The friends have failed. Job has spoken harshly of God. And no correct view of the use of suffering has been suggested. Elihu has sat silently by, but he can endure silence no longer. He asks permission to say a few words, “He would vindicate God, rebuke the friends, and upbraid Job for his ideas fo God,” which have not been correct. He then points out a new suggestion on suffering. It may be disciplinary or corrective. The speeches of Elihu pave the way for Jehovah to speak and bring the debate to an end.
The Final Word
Jehovah speaks. His speeches become an examination of Job, testing the wisdom and knowledge of the suffering patriarch. At times the sufferer has spoken as if he knew all behind the government of the universe, yet admittedly ignorant as evidenced by his search for the answer. He now confesses his ignorance in the presence of the majestic wisdom of God. In all of God’s works there are manifestations of wisdom and purpose. Job had been boastful in his suffering. He had lacked humility and a sense of dependence on God. God speaks that simple faith in Him might be restored; that man should trust when he cannot see, because of the great evidence of purpose on the face of the universe. Surely if there is the stamp of design and purpose in the whole of the universe there must be purpose in God’s designing a world in which suffering plays such a part. In the book these problems seem to be solved:
1. The traditional position is refuted: all suffering is not punitive; it cannot be traced to the sin of the individual sufferer.
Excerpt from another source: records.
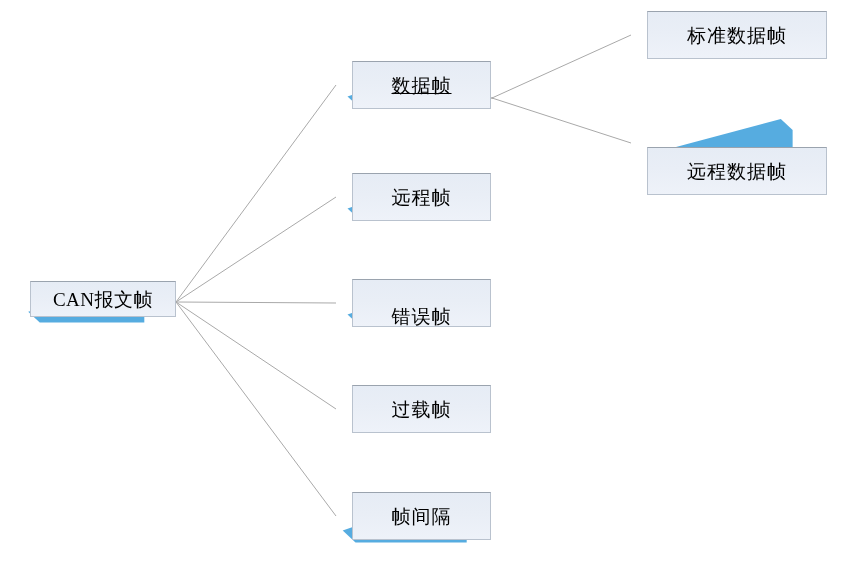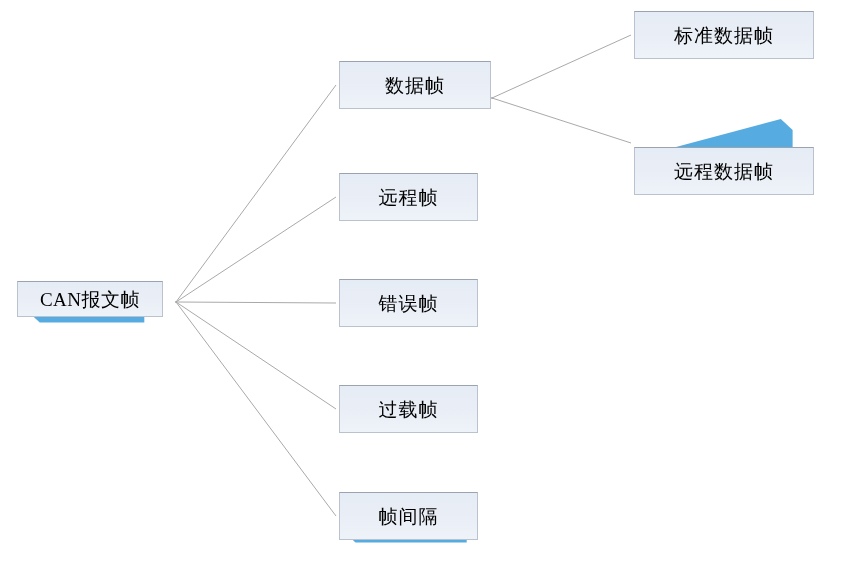--- a/index.html
+++ b/index.html
@@ -38,7 +38,7 @@
   }
   .node-box {
     position: absolute;
-    left: 3px;
+    left: 16px;
     top: 0;
     box-sizing: border-box;
     background: linear-gradient(to bottom, #e6ecf5 0%, #e9eef6 45%, #eef2f9 100%);

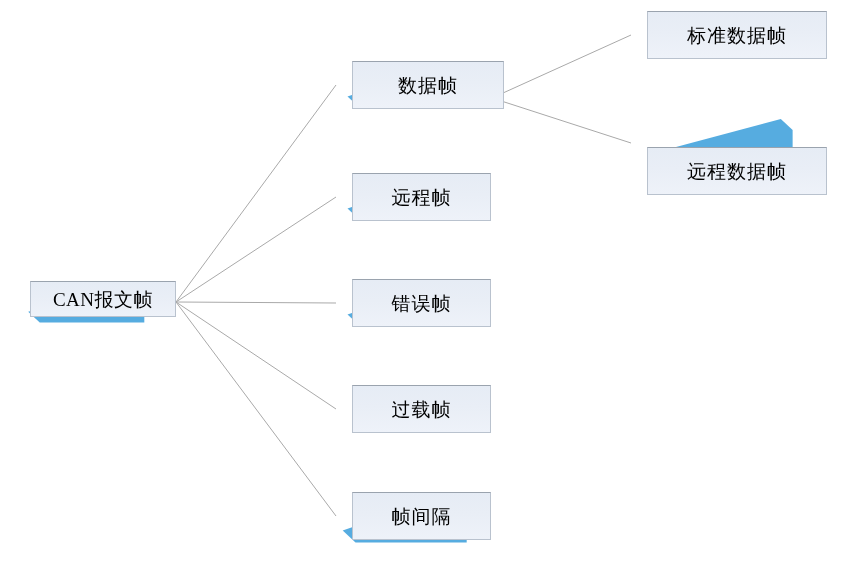--- a/index.html
+++ b/index.html
@@ -90,7 +90,7 @@
         <svg class="node-shadow" width="157" height="65" viewBox="0 0 157 65">
           <polygon points="139,0 155,15 155,63 16,63 0,48" fill="#56ace0"></polygon>
         </svg>
-        <div class="node-box" style="width: 152px; height: 48px;">
+        <div class="node-box" style="width: 139px; height: 48px; text-decoration: underline;">
           <span class="node-label">数据帧</span>
         </div>
       </div>

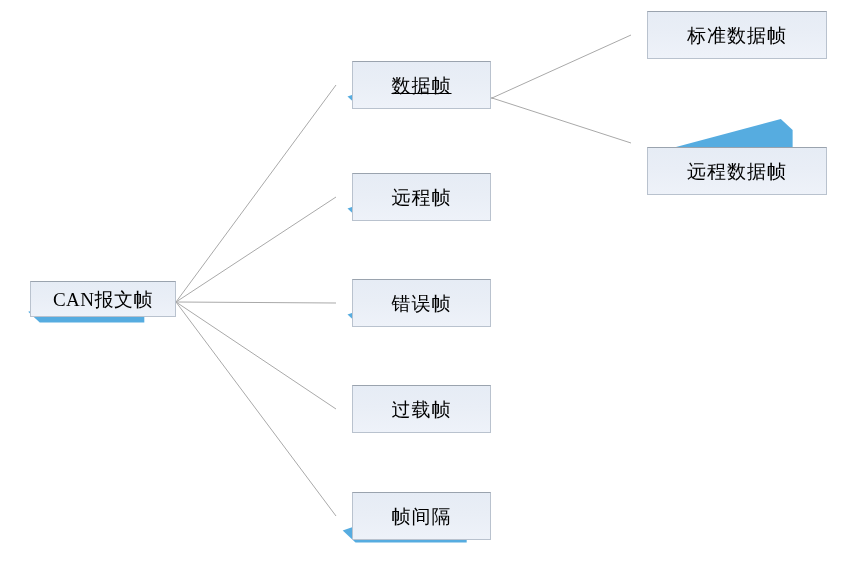--- a/index.html
+++ b/index.html
@@ -106,7 +106,7 @@
         <svg class="node-shadow" width="157" height="65" viewBox="0 0 157 65">
           <polygon points="139,0 155,15 155,63 16,63 0,48" fill="#56ace0"></polygon>
         </svg>
-        <div class="node-box" style="width: 139px; height: 48px;">
+        <div class="node-box" style="width: 139px; height: 48px; align-items: flex-end;">
           <span class="node-label">错误帧</span>
         </div>
       </div>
2. God can trust man to serve Him for righteousness’ sake, and not simply for the pay that might be involved.
3. Man can trust God when he cannot see. For though he cannot know why he suffers, he may know that God cares, and that He rules in the universe, and that in all His ways there is purpose. God does not arbitrarily inflict suffering, nor is God disinterested in the suffering of the righteous.
4. No matter how often we may be told a thing, some things can be learned only in the school of affliction. After his experience in the crucible of suffering, and after God had spoken to him, Job could say, “I had heard of thee by the hearing of the ear; but now mine eye seeth thee: Wherefore I abhor myself, and repent in dust and ashes.”
Although the book leaves many of the “Whys” of suffering unanswered, it does answer the greater question: “What use shall I make of my suffering?” Job is the answer. Out of the furnace of affliction he came forth a less self-righteous man, possessing a deeper faith in God, and a humble trust he did not know before, and which he could not have learned in any other school. Suffering is in the world; this fact is evident on every hand. The solution of the “why” would be worth little if clearly reached. The important thing is to learn how to use it for the development of a deeper and more abiding trust in God, assured of the great truth that God cares, and through suffering to come out with a greater insight into God’s strange ways in disciplining His children. God is mindful of every moment of that suffering, and through it He can work to His glory and to the development of the trusting soul that suffers.